____ Dataset records
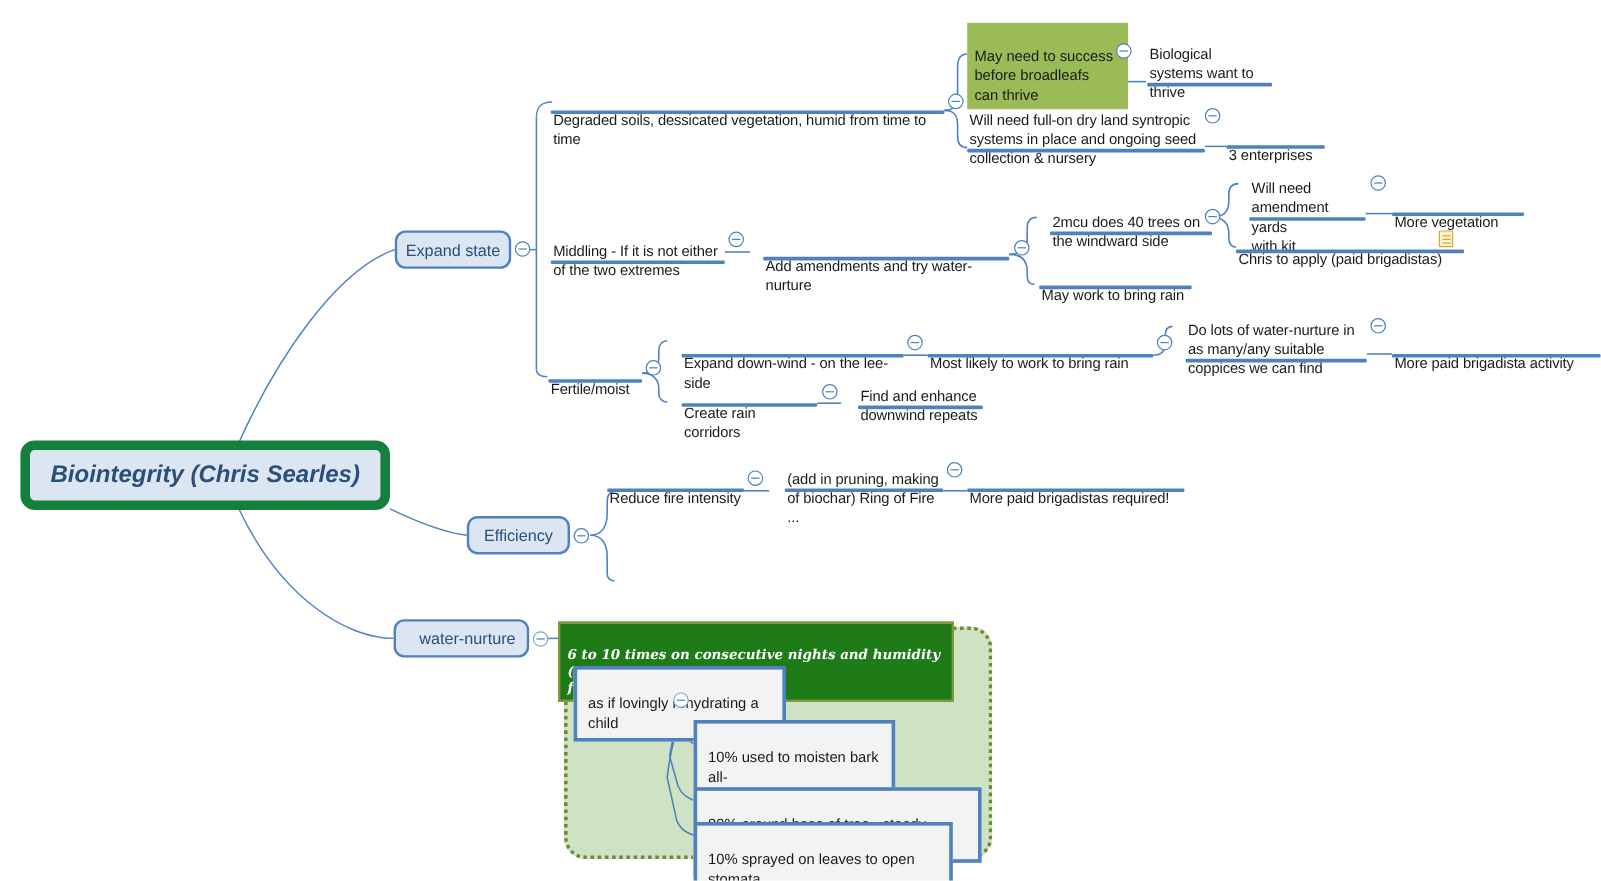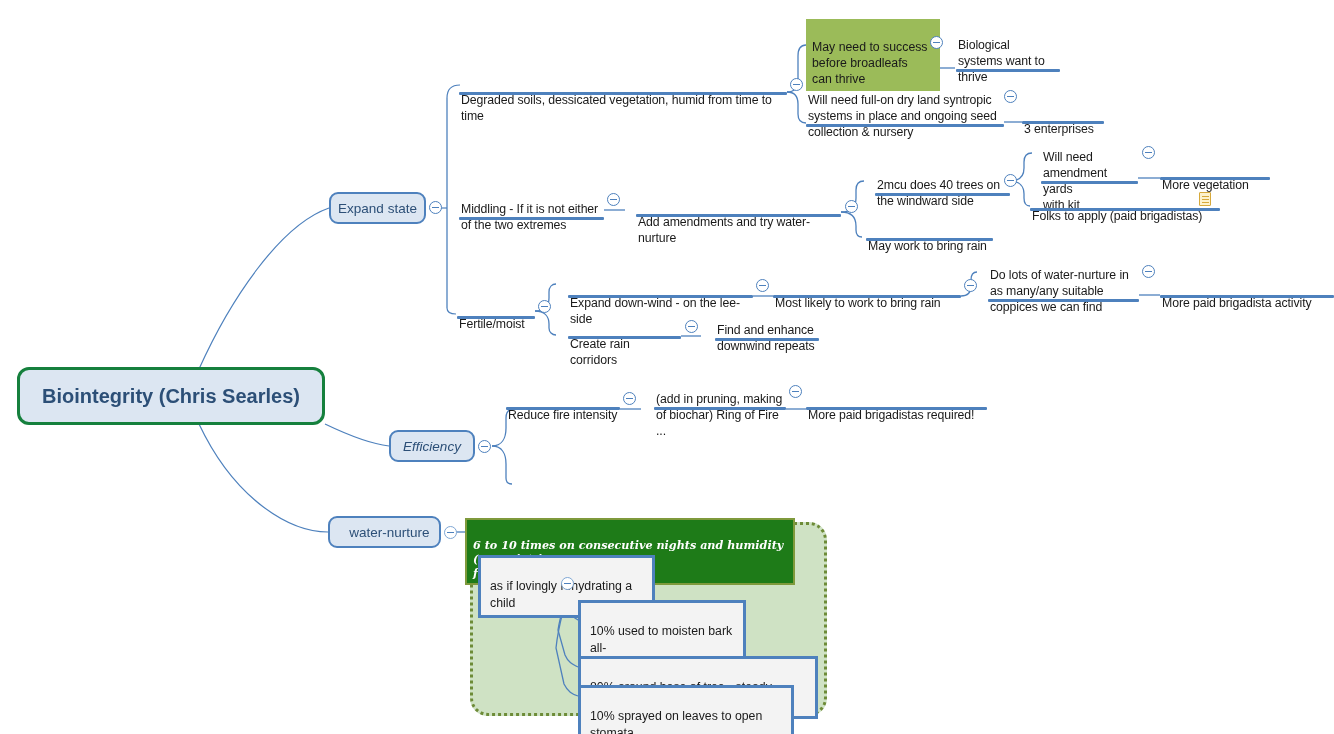--- a/index.html
+++ b/index.html
@@ -43,29 +43,30 @@
     position: absolute;
     left: 0;
     bottom: 0;
     height: 3px;
     background: #4e81bd;
     border-radius: 1px;
   }
   
   .root {
     background: #dce6f2;
-    border: 3px solid #15803d;
+    border: 8px solid #15803d;
     border-radius: 12px;
     color: #2c4f77;
     font-size: 20px;
     font-weight: bold;
     display: flex;
     align-items: center;
     justify-content: center;
     letter-spacing: 0px;
+    font-style: italic;
   }
   
   .lvl1 {
     background: #dce6f2;
     border: 2px solid #4e81bd;
     border-radius: 9px;
     color: #2c4f77;
     font-size: 13.5px;
     display: flex;
     align-items: center;
@@ -295,21 +296,21 @@
     <span class="ul" style="width:97px;"></span>
   </div>
   <div class="collapse" style="left:1142px; top:146px;"></div>
 
   <div class="node topic" style="left:1160px; top:161px; width:110px; height:19px;">
     <span>More vegetation</span>
     <span class="ul" style="width:110px;"></span>
   </div>
 
   <div class="node topic" style="left:1030px; top:192px; width:190px; height:19px;">
-    <span>Folks to apply (paid brigadistas)</span>
+    <span>Chris to apply (paid brigadistas)</span>
     <span class="ul" style="width:190px;"></span>
   </div>
   <div class="note-icon" style="left:1199px; top:192px;">
     <i></i>
       <i></i>
       <i></i>
   </div>
 
   <div class="node topic" style="left:866px; top:222px; width:127px; height:19px;">
     <span>May work to bring rain</span>
@@ -352,21 +353,21 @@
     <span class="ul" style="width:113px;"></span>
   </div>
   <div class="collapse" style="left:685px; top:320px;"></div>
 
   <div class="node topic" style="left:715px; top:306px; width:104px; height:35px;">
     <span>Find and enhance
 downwind repeats</span>
     <span class="ul" style="width:104px;"></span>
   </div>
 
-  <div class="node lvl1" style="left:389px; top:430px; width:86px; height:32px;font-style:italic;">
+  <div class="node lvl1" style="left:389px; top:430px; width:86px; height:32px;">
     <span>Efficiency</span>
   </div>
   <div class="collapse" style="left:478px; top:440px;"></div>
 
   <div class="node topic" style="left:506px; top:391px; width:114px; height:19px;">
     <span>Reduce fire intensity</span>
     <span class="ul" style="width:114px;"></span>
   </div>
   <div class="collapse" style="left:623px; top:392px;"></div>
________
Work required> Which lines of the records contain "font"? Show each of them.

Problem solution>
     font-size: 20px;
     font-weight: bold;
+    font-style: italic;
     font-size: 13.5px;
-  <div class="node lvl1" style="left:389px; top:430px; width:86px; height:32px;font-style:italic;">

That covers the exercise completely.